This week’s rollover (particularly the decision making process) was, I guess, the most interesting ever because my team started considering a number of different and (incredibly) unique ways to improve our company performance without changing our goal or strategy. I could feel other members’ passion for our firm and was surprised at their ability to come up with a stunning idea. One of readings in this week about how to seize the opportunities to grow or improve performance seemed quite beneficial for our firm to realize whether or not our decision making has been truly appropriate. I think that our decision making and growth strategy has been accurate but our way of growth seems a bit different from what competitors are currently doing. In my opinion, this is not an issue but such difference cannot be ignored.
First, according to the reading “Is your growth strategy flying blind? (Baghat, 2009)”, a more granular approach is required to enable a firm to grow. In terms of understanding market potential, I think that my team members have enough capability to assess segments and markets and our strategy to increase market share seems to be recognized as a precise manner (Baghat, 2009). On the other hand, however, our competitors are good at sizing up by the other way such as acquisitions. Considering the density of market entry of firms in the country we are operating in, I reckon that it is fairly hard to find or guess the market segment which has the best potential because what we think is the best may be the same or similar to other firms’ expectation. Ironically, too much guessing will usually lead us and competitors to the same direction (I don’t know why though…). In this situation, acquisitions seem really good way to gain the source of growth with low risks of such guessing war and, in that sense, some of competitors are currently doing well and seem talented enough for us to compete with.

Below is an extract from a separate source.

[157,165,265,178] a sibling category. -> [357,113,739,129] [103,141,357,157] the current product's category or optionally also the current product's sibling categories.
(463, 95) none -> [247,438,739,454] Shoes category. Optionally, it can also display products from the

What I still do not know is how much those different sources of growth make a difference in performance between my firm and competitors. As I mentioned, acquisitions seem critical but critical way or idea sometimes includes more risks in terms of costs in particular. In MikesBikes, firms can takeover a firm to gain more market potential but there is the possibility that such potential cannot cover the costs because potential is just potential. Therefore, my team needs to consider whether or not other firms can take an advantage from the takeover and, if so, to what extent they can. Depending on our thoughts about those questions, we need to come up with more precise plan to beat them.

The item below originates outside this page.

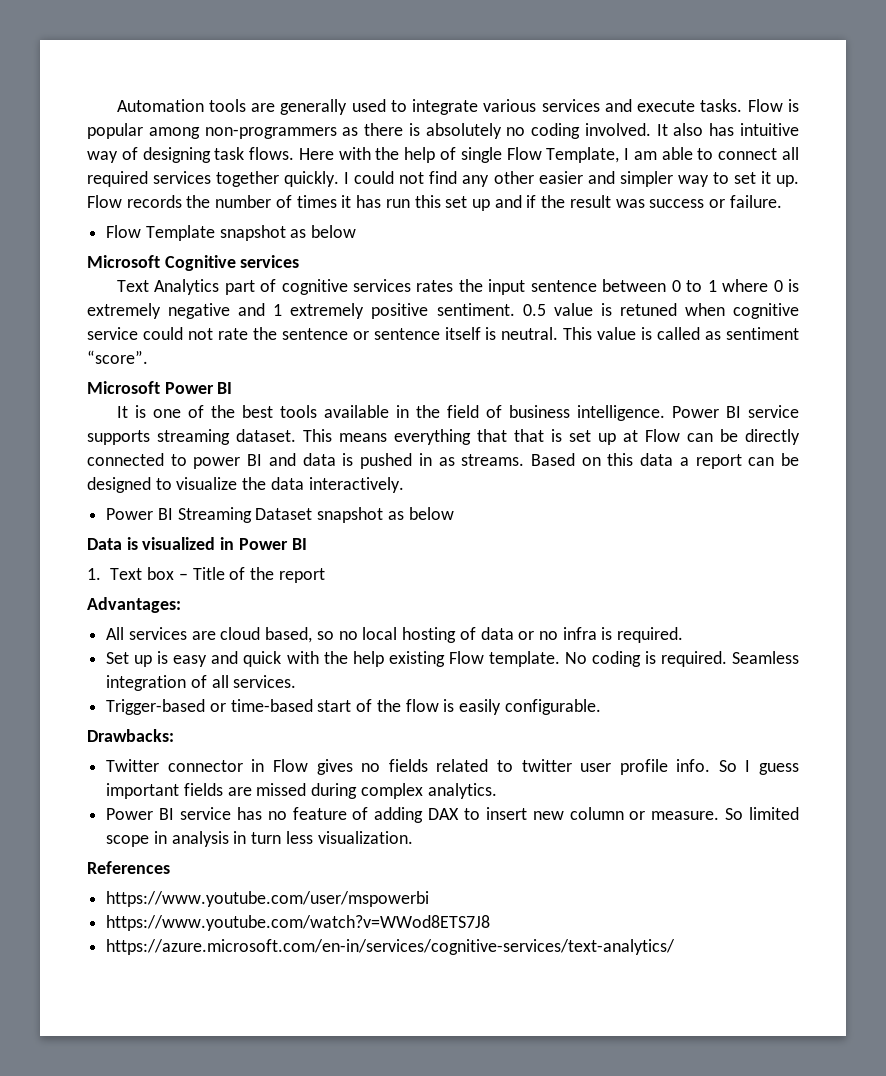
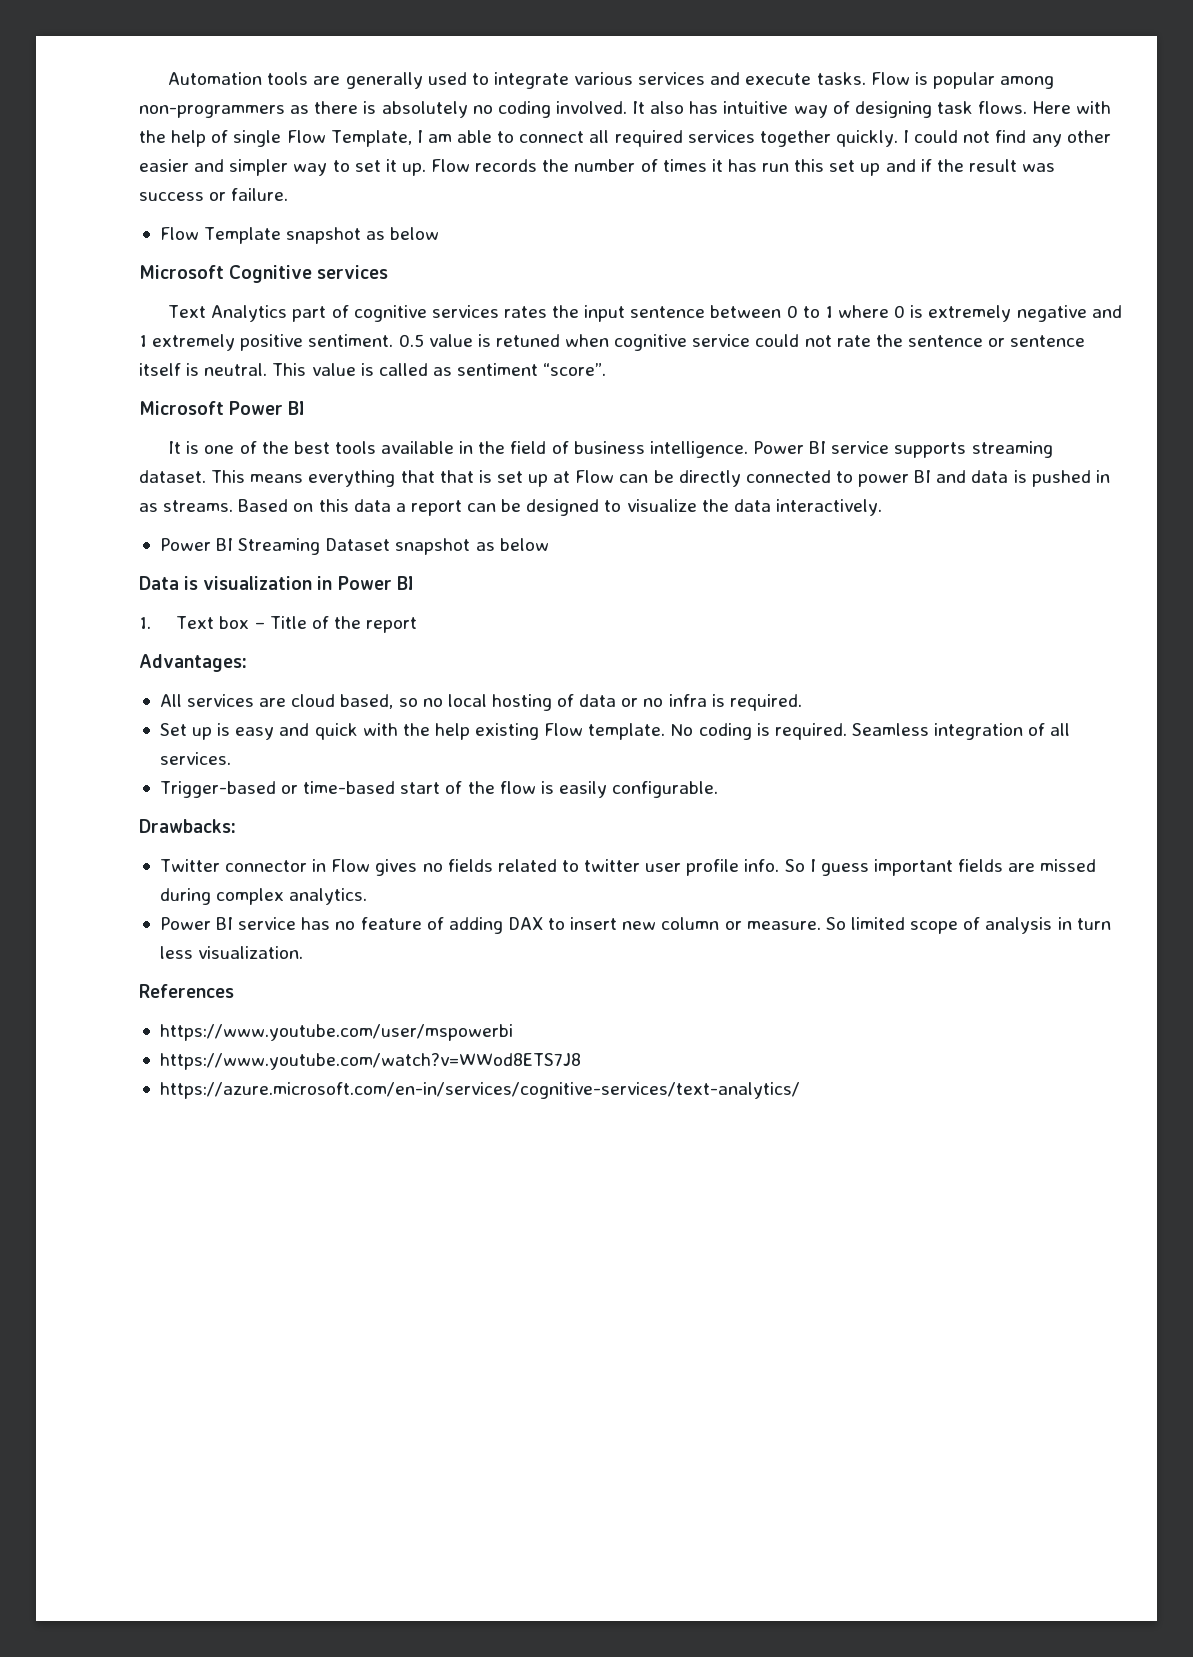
[142,537,216,550] visualized -> [203,576,313,590] visualization
[153,831,167,844] in -> [963,917,981,930] of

Overall, this week’ journal was quite interesting and clearly indicated that our company and competitors’ action in the last couple of rollovers were appropriate and different approaches have made our competition much more interesting. Now that we just only have two weeks to go in terms of MikesBikes simulation so I really hope that those following team activities will lead us to our long term goal
Baghai, M., Smit, S., & Viguerie, P. (2009). Is your growth strategy flying blind? Harvard Business Review, 87(5), 86---96.